FACTORS THAT INFLUENCE OSTEOARTHRITIS

Posted: under Healthy bones Osteoporosis Rheumatic.

In the search for clues to solve the mystery of why osteoarthritis occurs, researchers look at the factors that influence the development of the disease. We have already noted that the statistical risk of developing osteoarthritis increases with age and is higher for women than for men. This was once attributed to a lifetime of wear and tear, but as we’ve seen present thinking suggests that there may be other causes! However, we don’t know precisely what they are.
The following factors have been shown to have an impact on the incidence or severity of osteoarthritis:
-    Injuries
-    Heredity
-    Obesity
-    Occupation

Injuries
When a joint has been damaged by injury, severe overuse, or another disease, arthritis symptoms may develop over time. This is called secondary arthritis. (Primary arthritis is the ordinary land that arises seemingly from nowhere.)
Exercise in general promotes health, and some exercise may actually strengthen joints and muscles. This is great, because some evidence shows that weak muscles can lead to osteoarthritis. Weakness in the thigh muscles, for instance, puts greater stress on the knee joint, setting up the process of wear and tear. Strengthening these muscles might help prevent osteoarthritis, or at least keep it from progressing as quickly.
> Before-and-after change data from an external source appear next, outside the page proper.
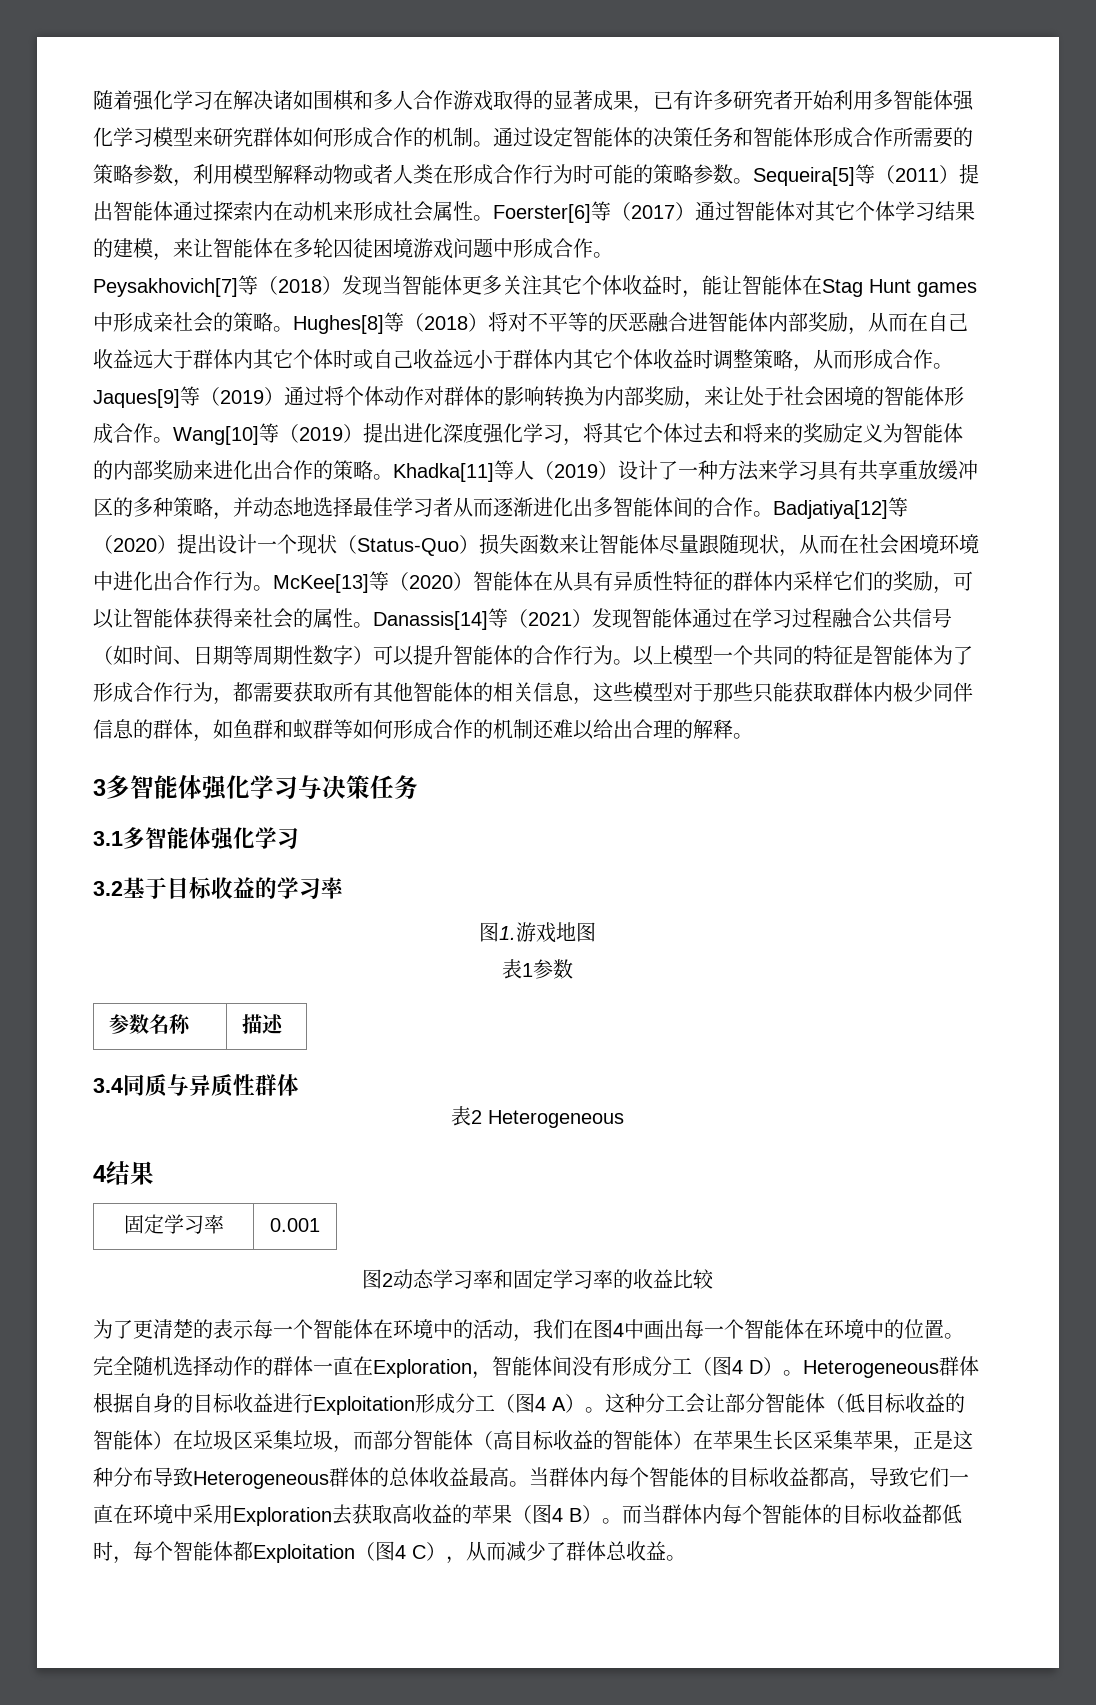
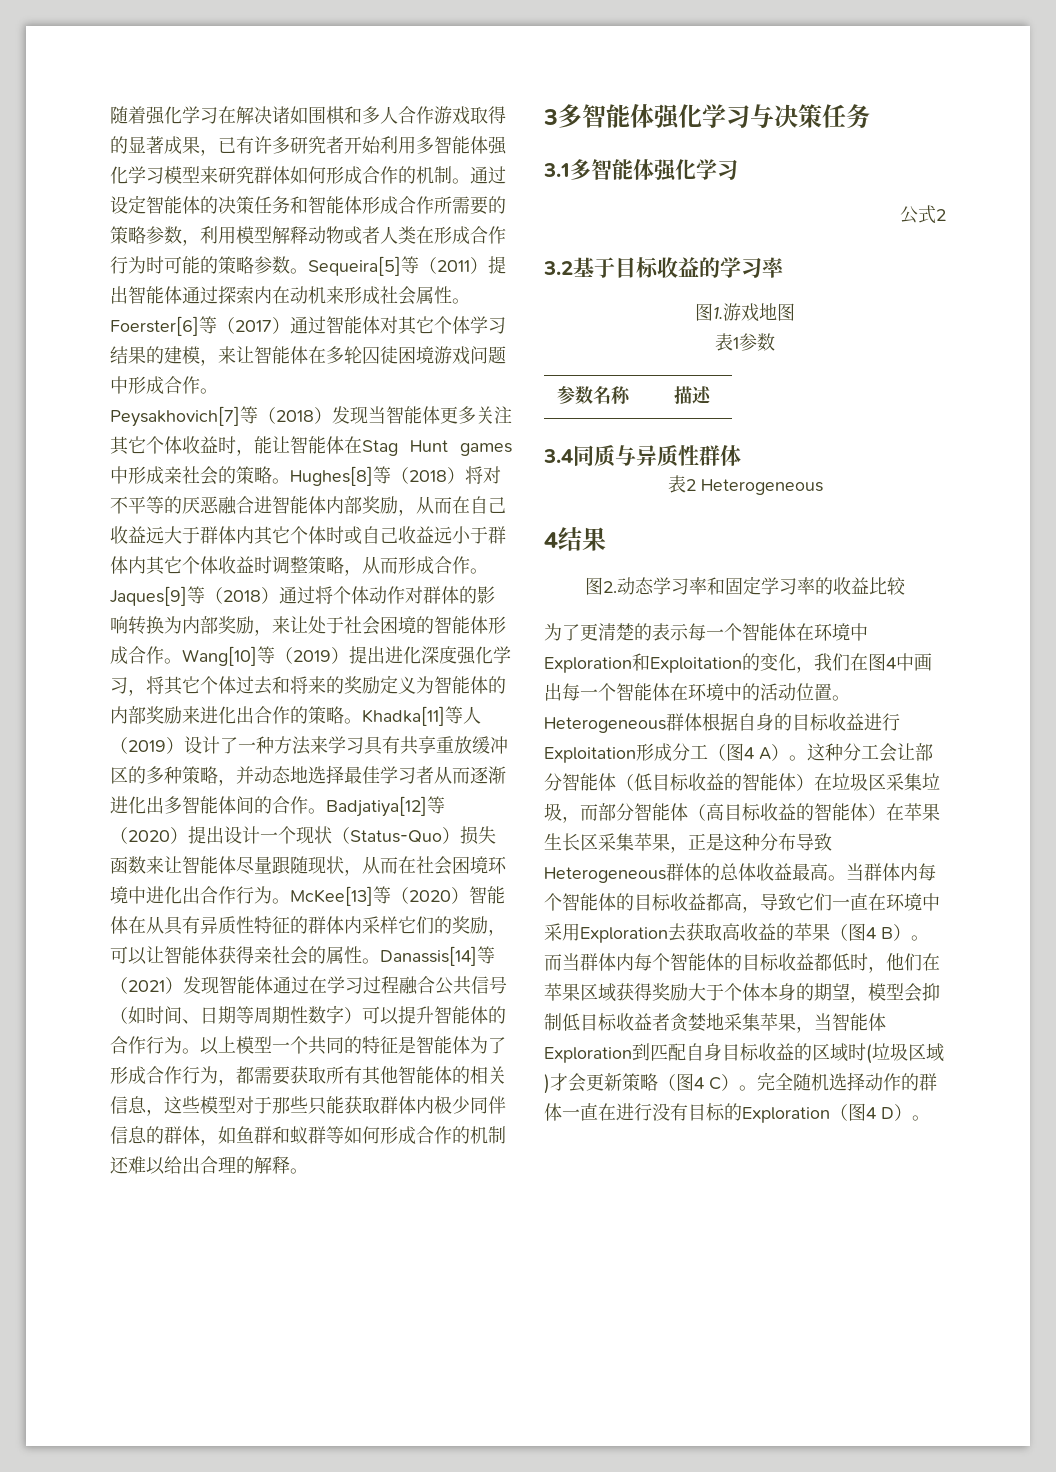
- Jaques[9]等（2019）通过将个体动作对群体的影响转换为内部奖励，来让处于社会困境的智能体形成合作。
+ Jaques[9]等（2018）通过将个体动作对群体的影响转换为内部奖励，来让处于社会困境的智能体形成合作。
+ 公式2
- 固定学习率 | 0.001
- 图2动态学习率和固定学习率的收益比较
+ 图2.动态学习率和固定学习率的收益比较
- 为了更清楚的表示每一个智能体在环境中的活动，我们在图4中画出每一个智能体在环境中的位置。完全随机选择动作的群体一直在Exploration，智能体间没有形成分工（图4 D）。
+ 为了更清楚的表示每一个智能体在环境中Exploration和Exploitation的变化，我们在图4中画出每一个智能体在环境中的活动位置。
- 而当群体内每个智能体的目标收益都低时，每个智能体都Exploitation（图4 C），从而减少了群体总收益。
+ 而当群体内每个智能体的目标收益都低时，他们在苹果区域获得奖励大于个体本身的期望，模型会抑制低目标收益者贪婪地采集苹果，当智能体Exploration到匹配自身目标收益的区域时(垃圾区域)才会更新策略（图4 C）。完全随机选择动作的群体一直在进行没有目标的Exploration（图4 D）。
However, excessive use of parts of the body can cause osteoarthritis symptoms to begin earlier in life.
It’s important to note that recreational sports at a reasonable level are not likely to be harmful for most people. Joints that are healthy to begin with appear to tolerate prolonged, vigorous, low-impact exercise without accelerated development of osteoarthritis. However, if you have already suffered damage to a joint, ligament, or tendon, you may need to be especially careful. Your doctor should be able to suggest appropriate sports and a good level of activity.

Heredity
Genetics appears to play a role in the development of osteoarthritis in the hands. However, it’s a modest role. Just because your mother had hand arthritis doesn’t mean you and your siblings will too. Most likely, a combination of genetic susceptibility and other unidentified factors in the environment must all be present at the same time if you’re to develop the disease.

Obesity
After the age of 65, the majority of adults in the industrialized world are obese, and obesity appears to be a risk factor for knee osteoarthritis. Unlike aging and genetics, this is one risk factor we can control. Losing weight will not only prolong your life, it will reduce the risk of living with serious discomfort.

Occupation
Certain job-related activities continued for many years can induce osteoarthritis in specific joints, most likely because of repeated injuries. Some well-studied examples include osteoarthritis of the knees and spine in miners, osteoarthritis of the hip in farmers, and increased rates of osteoarthritis in the upper joints of pneumatic-drill operators. If you’re in a profession that severely stresses your joints, you might be particularly interested to know that chondroitin and other “chondroprotective” substances may help prevent arthritis from developing or progressing.

Weather
Many people suffering from osteoarthritis swear that weather conditions influence their joint pain. So far, science can offer no proof that this is true, nor can it explain why this seems to happen. Few studies have been published on the subject, and they offer differing opinions.12 Physicians agree, however, that for those who believe weather can influence their pain, even though the causes remain unknown, the effect is real. Unfortunately there isn’t much you can do about this risk factor except retire to a warm climate.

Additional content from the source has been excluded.